Foreign Office combines a digital film similarly entitled Foreign Office, a series of photographs and a silkscreen print entitled The Archipelago. The mixed media project focuses on the period during which Algiers – between 1962 and 1972– became the “mecca of revolutionaries”, hosting representations of many liberation movements from Africa, Asia and the Americas, such as Eldridge Cleaverʼs International Section of the Black Panther Party, Mandelaʼs ANC, or the PAlGC (African Party for the Independence of Guinea and Cape Verde) founded by Amilcar Cabral.
Taking as a starting point this forgotten past of post-independence era and internationalism, Foreign Office, invites to reflect on history and its transmission, and on emancipation as essentially linked to poetry.
The film shows two young Algerians “re-writing” this history through images, language, and orality, articulating an historiography defined by “cinematic montage” as well as by translation as forms of writing, investigating, and reflecting on history and its resonances.
The series of photographs documents the ghostly places that once hosted the representations of these liberation movements, revealing the hollow dissipation of utopia, although still continuing to haunt the present-time.

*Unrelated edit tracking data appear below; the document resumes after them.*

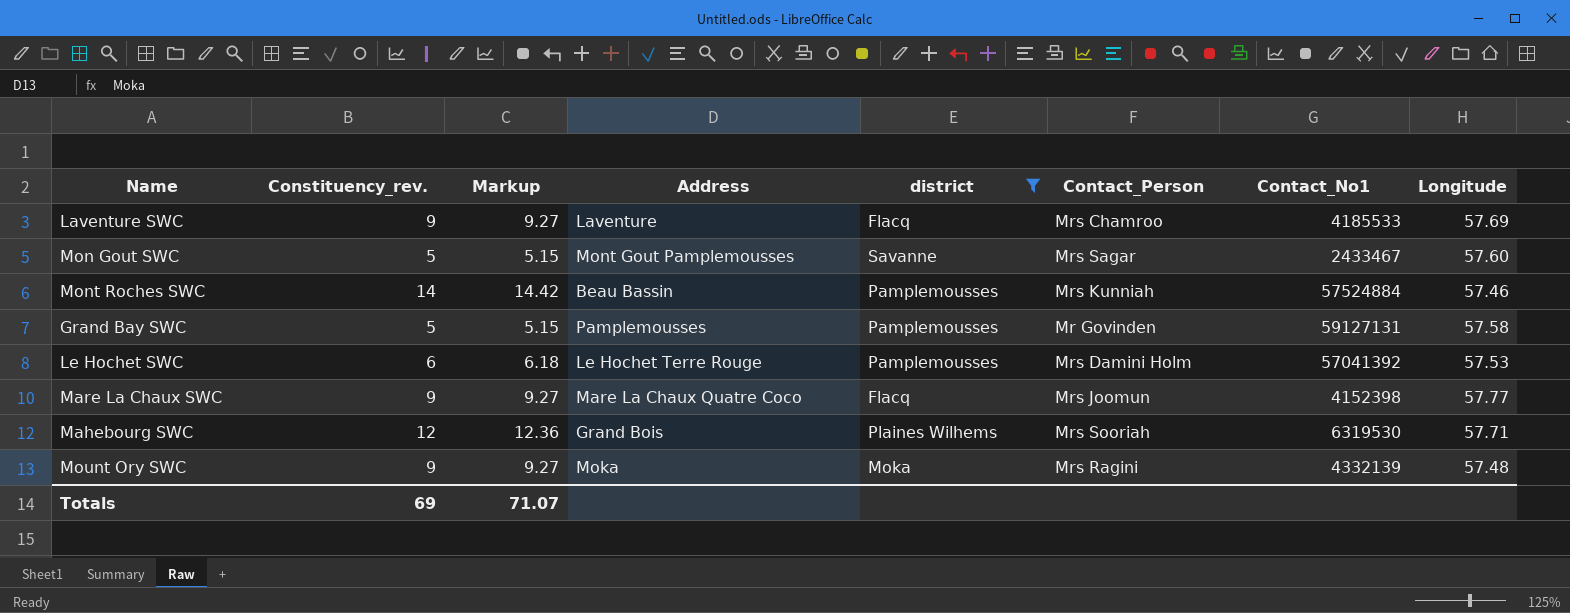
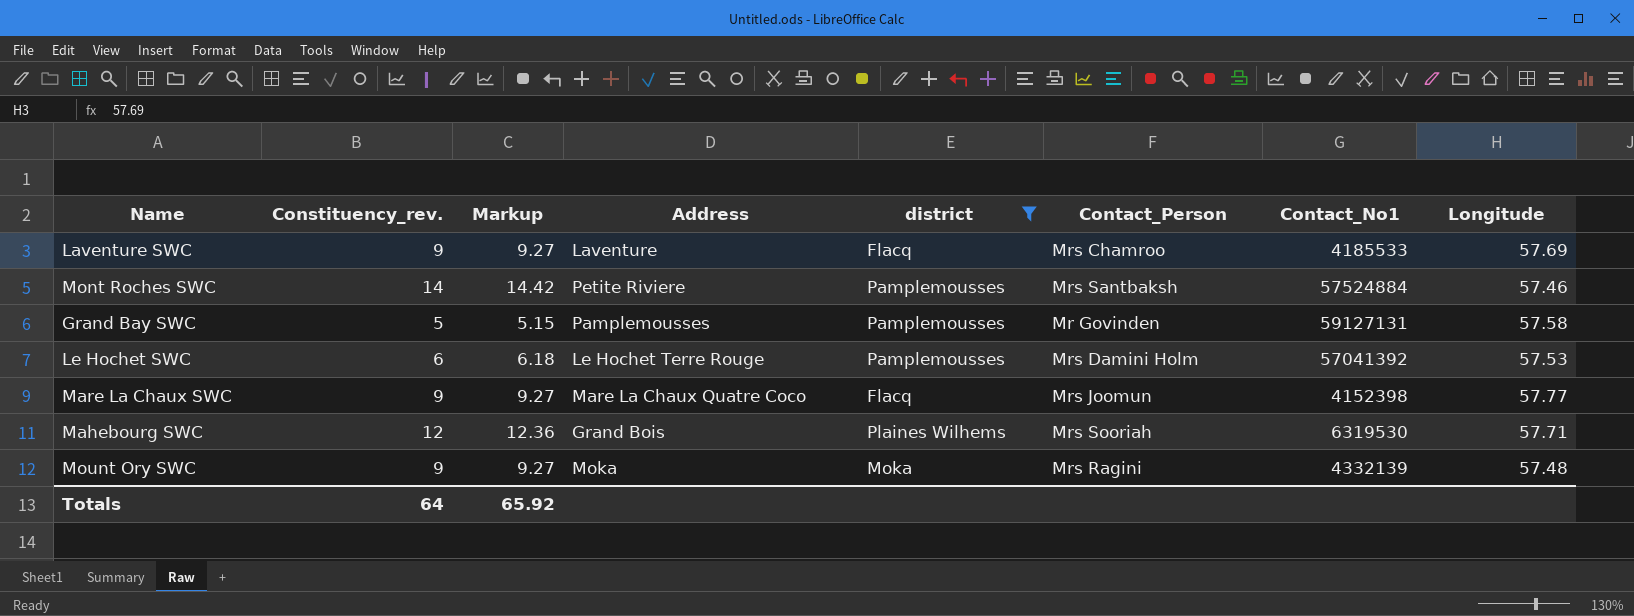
row Mon Gout SWC: 5 | 5.15 | Mont Gout Pamplemousses | Savanne | Mrs Sagar | 2433467 | 57.60 -> none
Mont Roches SWC | Address: Beau Bassin -> Petite Riviere
Mont Roches SWC | Contact_Person: Mrs Kunniah -> Mrs Santbaksh
Totals | Constituency_rev.: 69 -> 64
Totals | Markup: 71.07 -> 65.92

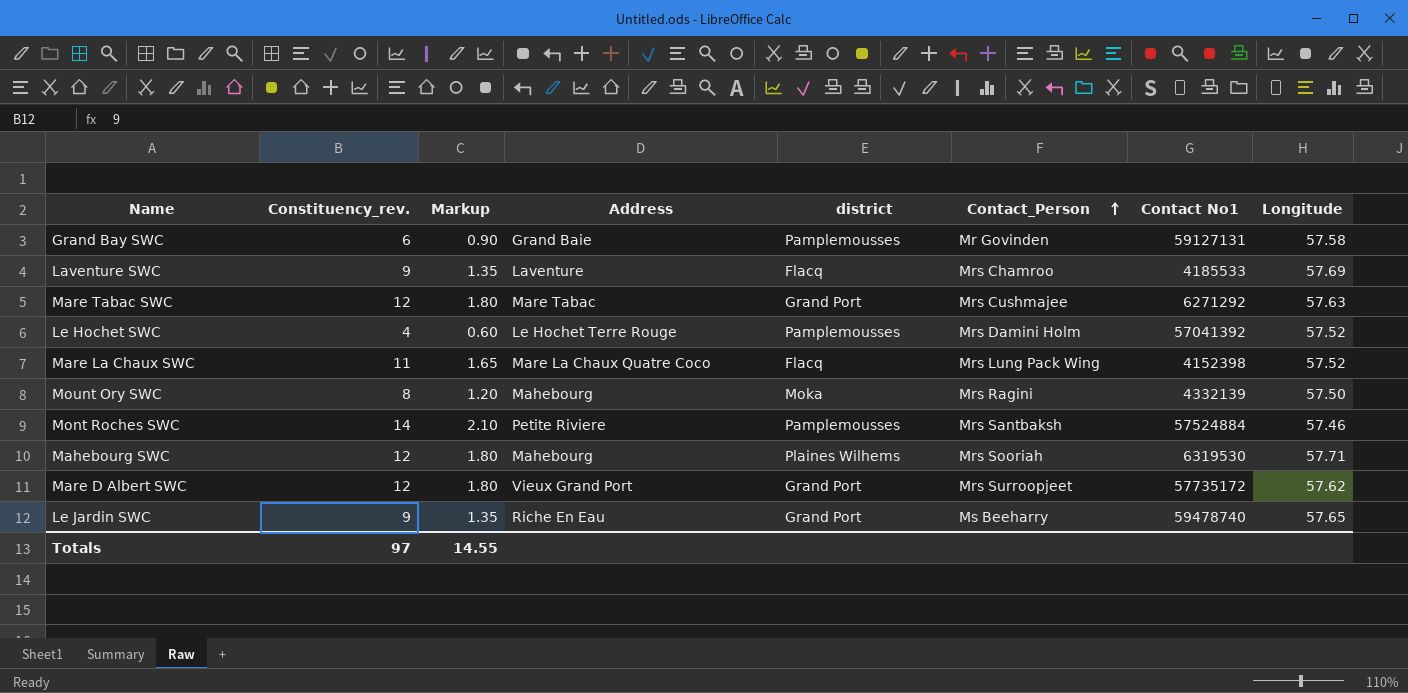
filter: district != Grand Port -> none
row order: none -> Contact_Person ascending
column Markup | formula: [Constituency_rev.] * 1.03 -> [Constituency_rev.] * 0.15
column name: Contact_No1 -> Contact No1
Grand Bay SWC | Constituency_rev.: 5 -> 6
Grand Bay SWC | Address: Pamplemousses -> Grand Baie
Le Hochet SWC | Constituency_rev.: 6 -> 4
Le Hochet SWC | Longitude: 57.53 -> 57.52
Mare La Chaux SWC | Constituency_rev.: 9 -> 11
Mare La Chaux SWC | Contact_Person: Mrs Joomun -> Mrs Lung Pack Wing
Mare La Chaux SWC | Longitude: 57.77 -> 57.52
Mount Ory SWC | Constituency_rev.: 9 -> 8
Mount Ory SWC | Address: Moka -> Mahebourg
Mount Ory SWC | Longitude: 57.48 -> 57.50
Mahebourg SWC | Address: Grand Bois -> Mahebourg
Totals | Constituency_rev.: 64 -> 97
Totals | Markup: 65.92 -> 14.55

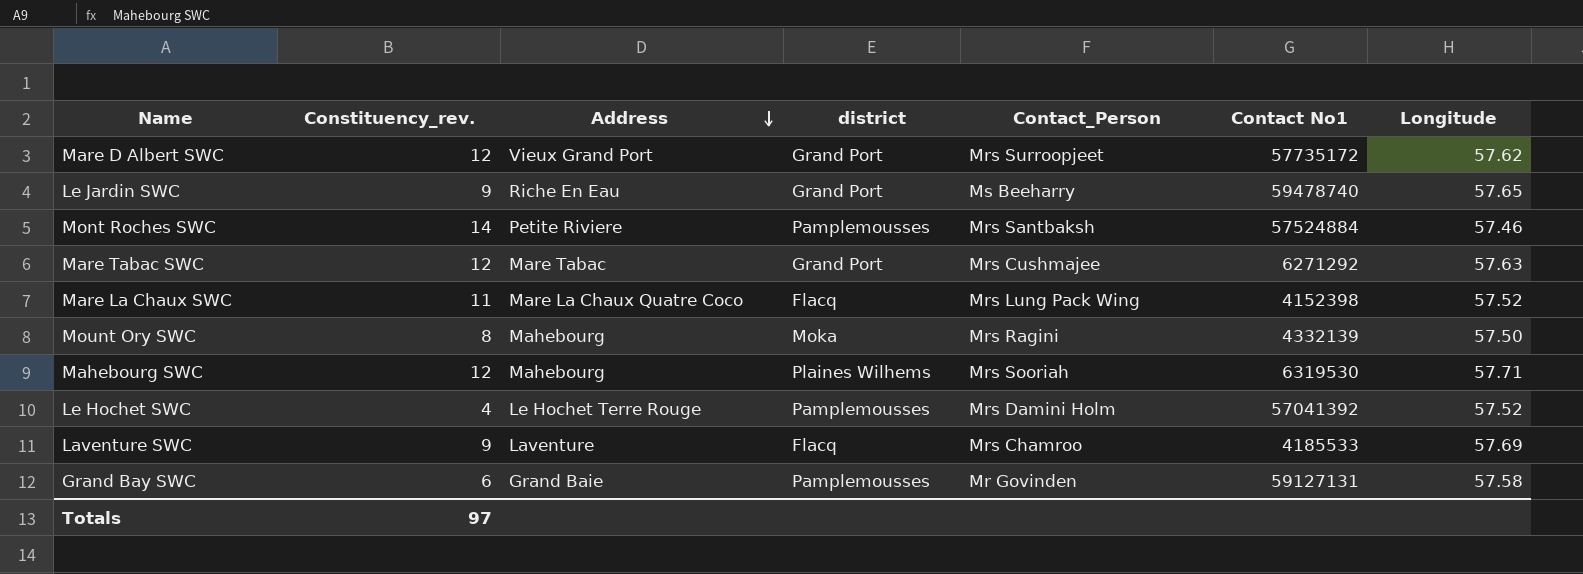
row order: Contact_Person ascending -> Address descending
column Markup | formula: [Constituency_rev.] * 0.15 -> none

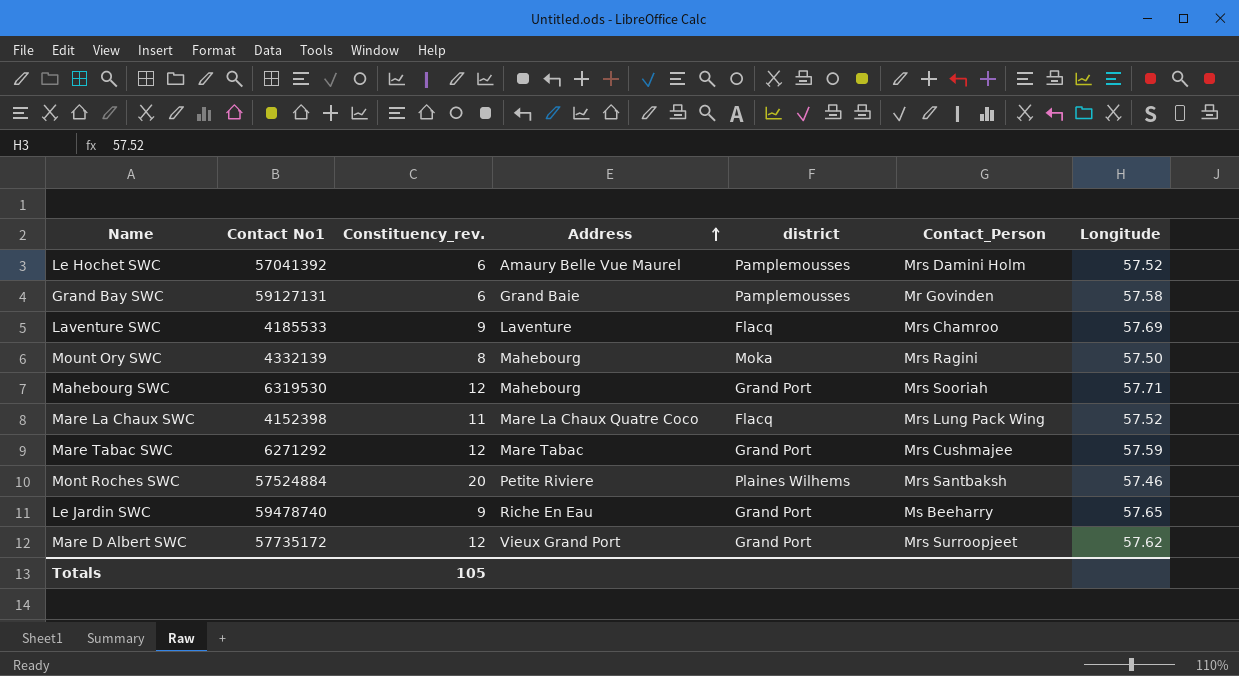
row order: Address descending -> Address ascending
column Contact No1 | position: 6 -> 2
Le Hochet SWC | Constituency_rev.: 4 -> 6
Le Hochet SWC | Address: Le Hochet Terre Rouge -> Amaury Belle Vue Maurel
Mahebourg SWC | district: Plaines Wilhems -> Grand Port
Mare Tabac SWC | Longitude: 57.63 -> 57.59
Mont Roches SWC | Constituency_rev.: 14 -> 20
Mont Roches SWC | district: Pamplemousses -> Plaines Wilhems
Totals | Constituency_rev.: 97 -> 105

The silkscreen print entitled The Archipelago operates as a “montage” articulation between the film and the series of photographs, offering an “archipelique” map of Algiers drawn from the perspective of the geographical dissemination of the liberation movements’ headquarters throughout the city. “Translated” into island formations whose shapes mirror the architectural structure of each headquarters, this archipelago transposes an “All-World” as defined by Edouard Glissant. But it also shows a lost “Atlantis”, which liberation movements acronyms remain the last traces although unreadable today.
Foreign Office thus forms a combination of fragments in which “montage”, orality, translation and poetry suggest an alternative historiography of utopias to reflect on potential gestures of resistance for the present-time, and potentially for the future.